Выбрать главу

Газета, журналистика были истинным призванием Михмата. То, что он пос­ле «Литературки» оказался в далеком от мирской суеты Институте мировой ли­тературы, было для него драмой, там он увядал. А вот из «Правды» Кузнецов ушел по собственному почину — осточертела эта главная кухня пропагандист­ской лжи. Недавно Владимир Фролов, работавший с ним вместе в «Правде», рас­сказал мне: «Шли мы с Михматом по улице «Правды». Было это после венгер­ских событий. И он вдруг выпалил: «Володя, отсюда надо рвать когти. А то нас вешать будут на этих деревьях. И справедливо. Заврались».

Когда в «Литературке» нам приходилось по команде поликарповского ве­домства что-то делать, от чего тошнило, и мы насыпались на Михмата с попре­ками, хотя он мало что мог в таких случаях изменить, просто мы отводили ду­шу, он закипал: «Щенки! Чистоплюи!» И начинал рассказывать о том, что про­исходило в «Правде», как по указанию Сталина проводились экзекуции в лите­ратуре и искусстве. «Заикнуться никто не мог. Посмотреть не в ту сторону. А вы: правильно, неправильно. Щенки!» И чем бредовее и реакционнее были «замечания» и «советы» со Старой площади, чем неотразимее были наши удары по ним, тем больше выходил из себя Михмат. В глубине души он почти всегда был согласен с нами и взрывался оттого, что ничего не мог сделать, от бесси­лия: «Нечего из себя строить целок! Не хотите подчиняться Поликарпову? Ну что ж, давайте все уйдем. Пусть вернется Кочетов».

Однако в какие-то догмы Михмат продолжал верить, во всяком случае, осво­бождался от их власти с трудом. Одно время носился с мыслью написать статью «Куда уходит Воропаев?», считая актуальной и очень важной постановку вопро­са о положительном герое, которым «оттепельная» литература перестала зани­маться. Молодым людям, которые наверняка понятия не имеют о том, кто та­кой Воропаев, слыхом не слыхивали, придется, пожалуй, объяснить: речь идет о герое написанного в 1947 году романа Петра Павленко «Счастье». В иерархии тогдашних официальных литературных ценностей он занимал довольно высокое место. В академической «Истории русской советской литературы» этот роман оценивался как «книга больших мыслей, больших страстей», сила которой «шла от удачи главного героя», очерченного «глубоко и всесторонне», принадлежа­щего к «людям, организующим и ведущим массы». В действительности же этот искусственно сконструированный персонаж вырастал из общей лакировочной атмосферы павленковского романа. Михматовский замысел статьи «Куда уходит Воропаев?», которым он неосторожно с нами поделился, стал объектом подтру­нивания и шуток — иногда беззлобных, иногда больно задевавших его. Он оби­жался, доказывал свою правоту, лез в бутылку, но вскоре начинал и сам сме­яться. Статьи он, разумеется, так и не написал, но не только из-за наших насме­шек, преградой стал его собственный вкус, не мог он свои и без того довольно-таки призрачные литературные мечтания строить на столь недоброкачественном литературном материале, как павленковское «Счастье».

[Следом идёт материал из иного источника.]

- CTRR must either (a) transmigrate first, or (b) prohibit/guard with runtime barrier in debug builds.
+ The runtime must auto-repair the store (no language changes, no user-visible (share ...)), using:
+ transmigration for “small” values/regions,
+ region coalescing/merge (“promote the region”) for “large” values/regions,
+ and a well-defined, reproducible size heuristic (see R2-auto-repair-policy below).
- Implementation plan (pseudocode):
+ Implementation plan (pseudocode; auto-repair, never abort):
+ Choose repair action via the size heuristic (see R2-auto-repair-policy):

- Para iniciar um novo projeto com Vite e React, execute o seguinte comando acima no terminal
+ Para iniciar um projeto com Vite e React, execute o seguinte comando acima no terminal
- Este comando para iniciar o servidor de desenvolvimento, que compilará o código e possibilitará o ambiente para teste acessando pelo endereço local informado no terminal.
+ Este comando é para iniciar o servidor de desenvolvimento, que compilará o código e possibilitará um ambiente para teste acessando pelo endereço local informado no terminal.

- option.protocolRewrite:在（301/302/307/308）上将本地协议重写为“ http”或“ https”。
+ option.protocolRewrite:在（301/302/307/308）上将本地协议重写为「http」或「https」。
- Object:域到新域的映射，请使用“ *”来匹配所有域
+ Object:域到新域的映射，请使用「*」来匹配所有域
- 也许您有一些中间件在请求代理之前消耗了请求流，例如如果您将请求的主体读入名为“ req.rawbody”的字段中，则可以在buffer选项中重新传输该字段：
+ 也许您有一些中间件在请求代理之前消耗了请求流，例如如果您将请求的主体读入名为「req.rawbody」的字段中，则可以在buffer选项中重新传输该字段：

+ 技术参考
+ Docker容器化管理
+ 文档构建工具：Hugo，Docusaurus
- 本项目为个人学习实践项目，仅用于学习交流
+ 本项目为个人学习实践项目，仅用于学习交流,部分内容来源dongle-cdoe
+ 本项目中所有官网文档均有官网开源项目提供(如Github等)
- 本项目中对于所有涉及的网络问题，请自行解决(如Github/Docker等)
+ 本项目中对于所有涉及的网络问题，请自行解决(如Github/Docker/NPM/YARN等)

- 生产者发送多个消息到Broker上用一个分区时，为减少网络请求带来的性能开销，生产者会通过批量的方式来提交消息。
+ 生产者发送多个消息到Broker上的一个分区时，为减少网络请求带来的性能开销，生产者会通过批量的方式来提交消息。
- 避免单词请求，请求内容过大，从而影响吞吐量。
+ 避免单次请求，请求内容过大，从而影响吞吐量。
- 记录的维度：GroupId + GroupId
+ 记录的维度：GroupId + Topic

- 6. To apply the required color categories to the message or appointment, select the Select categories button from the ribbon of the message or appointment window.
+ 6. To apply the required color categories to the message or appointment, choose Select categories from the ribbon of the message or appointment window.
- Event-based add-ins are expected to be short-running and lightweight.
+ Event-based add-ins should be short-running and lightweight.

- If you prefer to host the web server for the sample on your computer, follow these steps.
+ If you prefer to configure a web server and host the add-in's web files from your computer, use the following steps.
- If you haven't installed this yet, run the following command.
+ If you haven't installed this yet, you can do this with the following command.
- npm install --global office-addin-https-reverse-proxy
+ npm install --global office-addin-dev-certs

В Михмате не было не только профессорской солидности, но и вообще ни­какой начальственности, умения держать подчиненных на определенной дистан­ции. Он был, как говорится, свой парень, даже панибратство его не коробило. Характерная деталь: если Смирнова частенько называли Эсэс, то все же за глаза, а к Кузнецову так и обращались — Михмат. И он считал это в порядке вещей.

Однако именно из-за этого он нажил в газете не только друзей, но и недру­гов. Михмат, объясняясь с сотрудниками, слов не выбирал, хотя при этом ни­когда не нарушал презумпции равенства, без всяких обид готов был выслушать ответную отповедь в тех же и даже более крепких выражениях, что на практике было неоднократно проверено и лично мною. Когда, допустим, он кому-нибудь в сердцах говорил: «Дурак!», то считал совершенно естественным, если в ответ ему бросят классическое: «От дурака слышу!» Но в газете были люди, у кото­рых многолетняя служба воспитала стойкое, почти рефлекторное чувство субор­динации, они не могли превозмочь себя и ответить заместителю главного редак­тора в свойственной ему, скажем так, непринужденной манере. Словесные эска­пады Михмата унижали и оскорбляли их, вернее, они чувствовали себя оскорб­ленными и униженными. На этой почве произошло несколько неприятных историй.